Difference listings

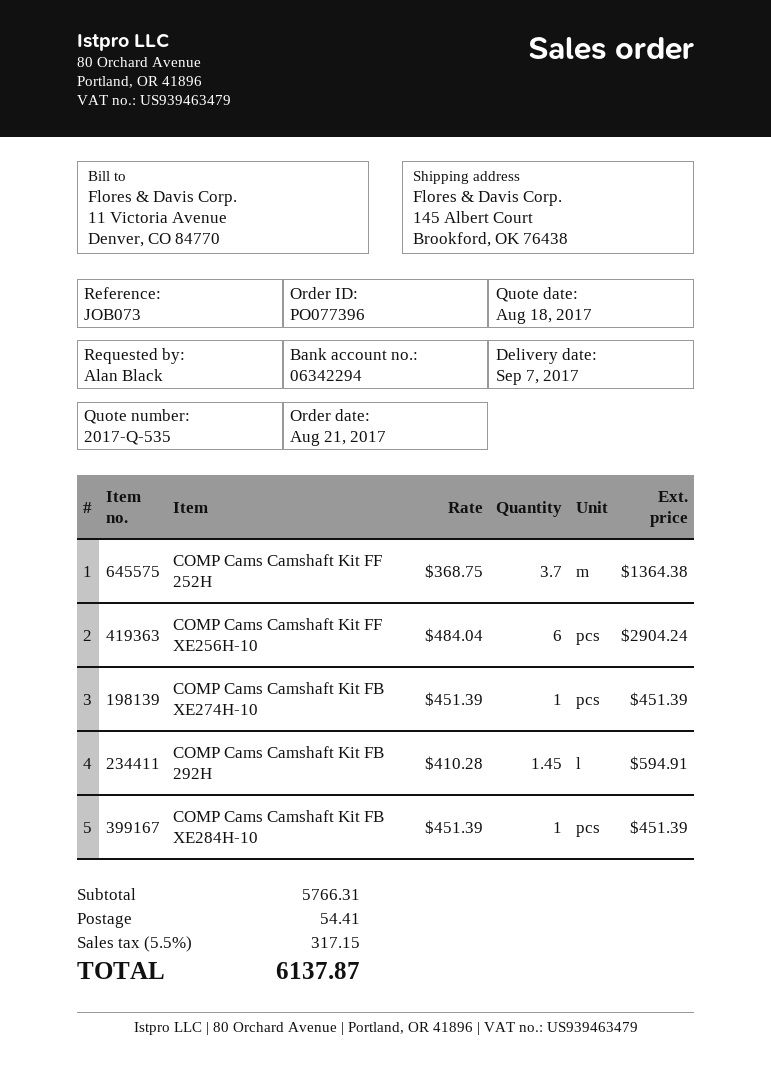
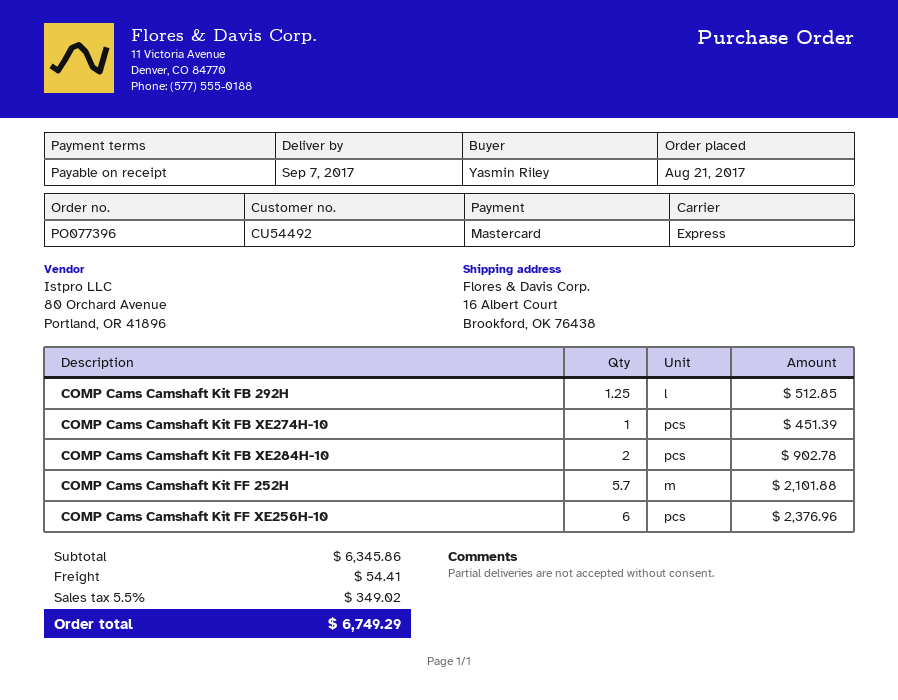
ordered by: Alan Black -> Yasmin Riley
ship to: 145 Albert Court, Brookford, OK 76438 -> 16 Albert Court, Brookford, OK 76438
COMP Cams Camshaft Kit FF 252H: 3.7 for 1364.38 -> 5.7 for 2101.88
COMP Cams Camshaft Kit FF XE256H-10: 6 for 2904.24 -> 6 for 2376.96
COMP Cams Camshaft Kit FB 292H: 1.45 for 594.91 -> 1.25 for 512.85
COMP Cams Camshaft Kit FB XE284H-10: 1 for 451.39 -> 2 for 902.78
subtotal: 5766.31 -> 6345.86
tax: 5.5% = 317.15 -> 5.5% = 349.02
total: 6137.87 -> 6749.29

§ **Work item**: An exact reprint of the records above is required, with all pictures left out.

§ **Reply to the task**:
ordered by: Alan Black -> Yasmin Riley
ship to: 145 Albert Court, Brookford, OK 76438 -> 16 Albert Court, Brookford, OK 76438
COMP Cams Camshaft Kit FF 252H: 3.7 for 1364.38 -> 5.7 for 2101.88
COMP Cams Camshaft Kit FF XE256H-10: 6 for 2904.24 -> 6 for 2376.96
COMP Cams Camshaft Kit FB 292H: 1.45 for 594.91 -> 1.25 for 512.85
COMP Cams Camshaft Kit FB XE284H-10: 1 for 451.39 -> 2 for 902.78
subtotal: 5766.31 -> 6345.86
tax: 5.5% = 317.15 -> 5.5% = 349.02
total: 6137.87 -> 6749.29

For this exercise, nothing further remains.